As part of the edgy juggling-magic-performance act The Mums, back in the 1980s, Albie Selznick ate razor blades, threw knives and produced doves from thin air while juggling torches. He took the head off of a pigeon (only an illusion), then put the head back on. He performed for Barbra Streisand, Marvin Davis and Andy Warhol.

On TV these days, Selznick isn’t materializing on stilts in Warhol’s apartment. Instead, he’s portraying a TV character that, some would say, seems just as unlikely to make prime time.

Selznick, 40, is playing a hip, menchy rabbi on NBC’s “Suddenly Susan” (Mondays at 8 p.m.) — perhaps the only rabbi to ever appear as a recurring character on a network sitcom.
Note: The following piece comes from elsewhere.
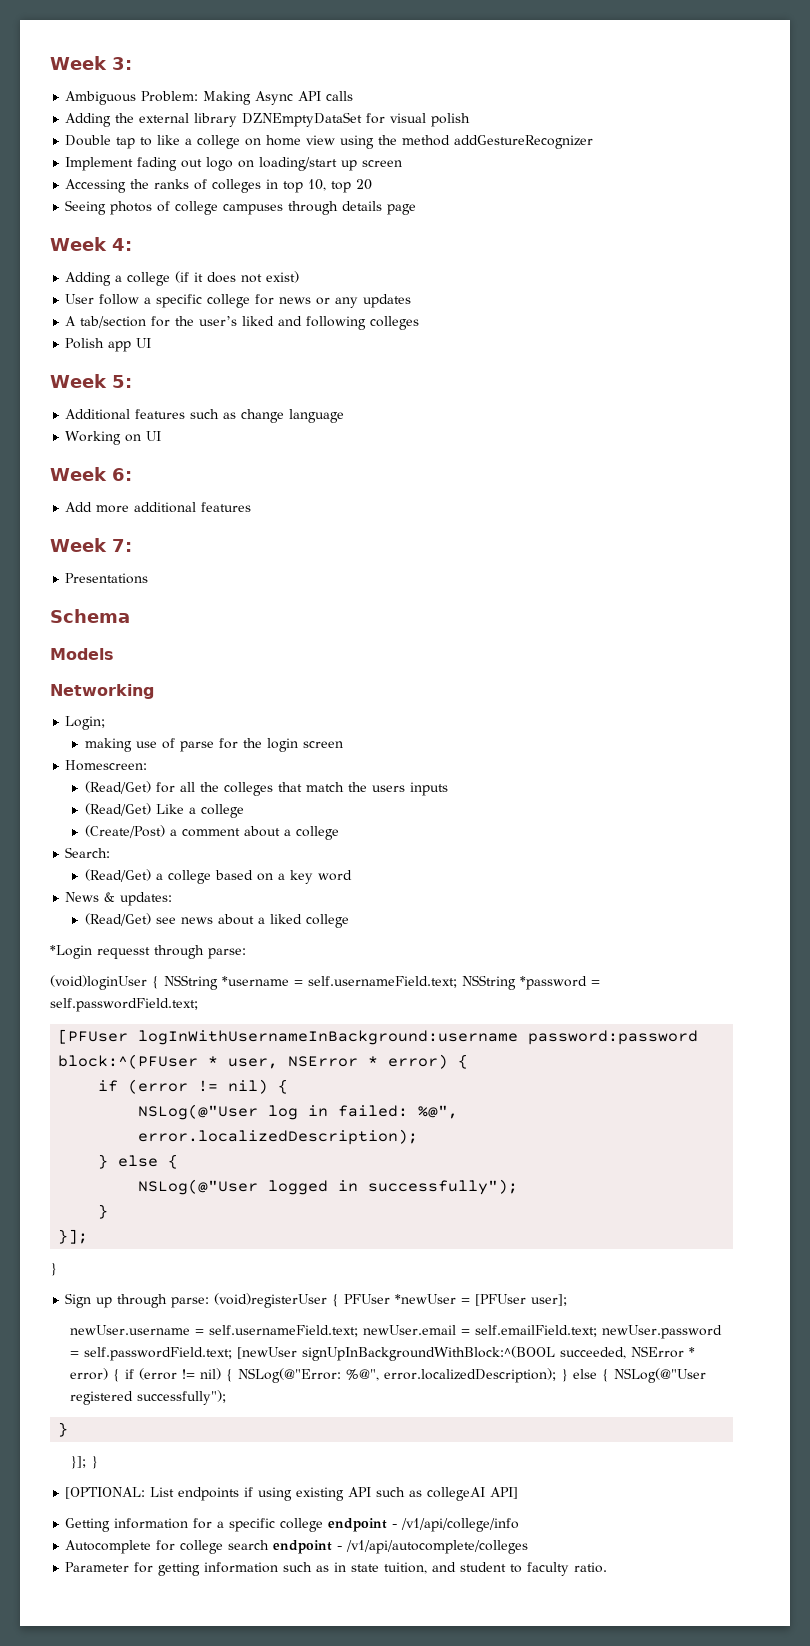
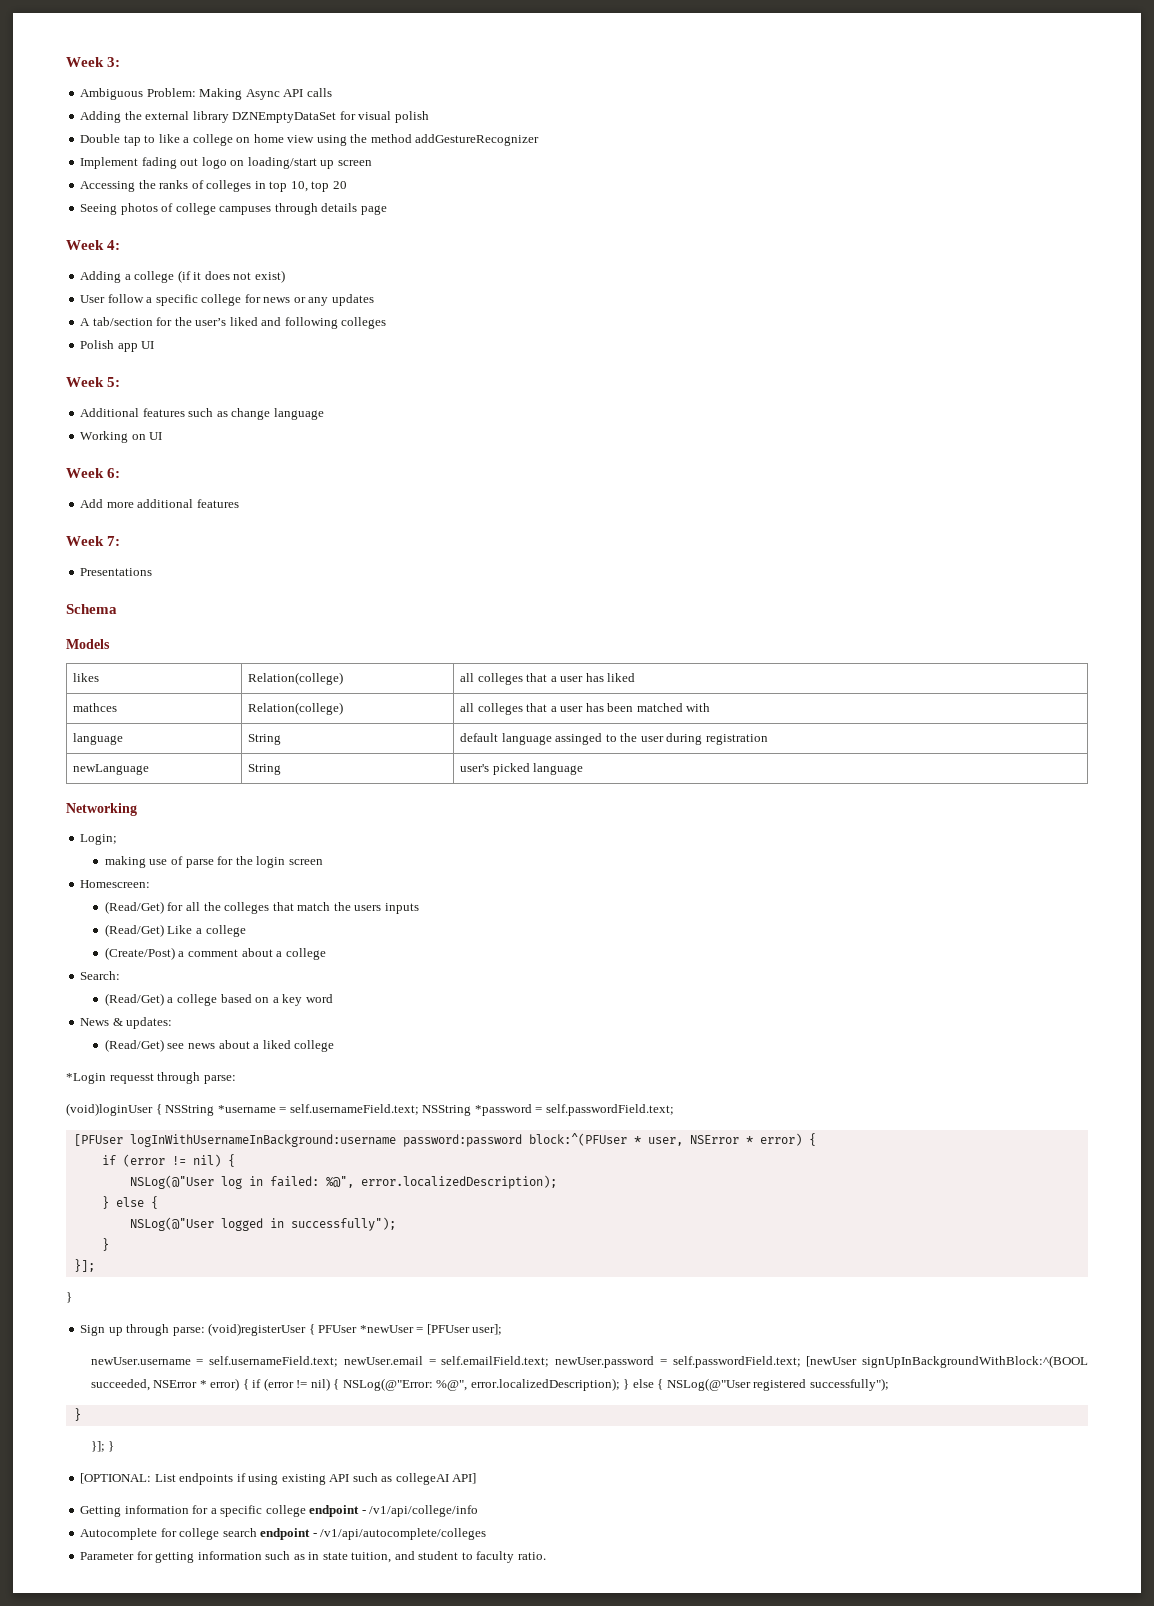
(114, 654) none -> [73,673,100,682] [248,672,344,685] [460,673,636,685] [73,703,118,712] [248,702,344,715] [460,703,711,715] [73,733,124,745] [248,734,282,745] [460,733,768,745] [73,764,150,775] [248,764,282,775] [460,763,584,775] // likes | Relation(college) | all colleges that a user has liked // mathces | Relation(college) | all colleges that a user has been matched with // language | String | default language assinged to the user during registration // newLanguage | String | user's picked language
He’s good news for those who have decried “Bridget Loves Bernie,” “thirtysomething’s” Hope and Faith Steadman and all the other TV intermarriages.

Selznick plays hubby to Vicki (Kathy Griffin), Brooke Shields’ strident, carrot-topped, assimilated-Jewish magazine co-worker. He may be the best catch since the Pickle Man in “Crossing Delancey.” Rabbi Ben is patient when Vicki accidentally drives a tractor into Lebanon during the couple’s stint on a kibbutz. He’s understanding when she flushes a brisket down the synagogue toilet, which overflows and forces the shul to hold its B’nai B’rith bingo night during a 1960s rave at the magazine.

Selznick, a cousin of the late movie mogul David O. Selznick, grew up assimilated and was never bar mitzvahed. “Suddenly Susan” co-star Judd Nelson has helped him pronounce Hebrew and Yiddish words on camera, he says.

The “Suddenly Susan” role, Selznick insists, is helping to connect him to his Jewish roots; he has even been auditioning for roles in Jewish-themed plays.

Magic, not Judaism, became Selznick’s religion, after his psychoanalyst father died days before the boy’s ninth birthday. “When a parent is not there to give you attention, you have to get it from everyone else,” says the actor, who, by age 16, was performing his magic act at concerts for The Tubes.

Selznick, who obliges when a reporter asks him to make a biscotti disappear, says “Suddenly Susan” is his big TV break. Shields suggested him for the role last year, probably out of guilt, he quips. Several years ago, while the two attended dance class together in Los Angeles, she once politely declined to go out with him.

Since his first “Suddenly Susan” episode last year, Selznick has received lots of fan mail, from rabbis to non-Jews.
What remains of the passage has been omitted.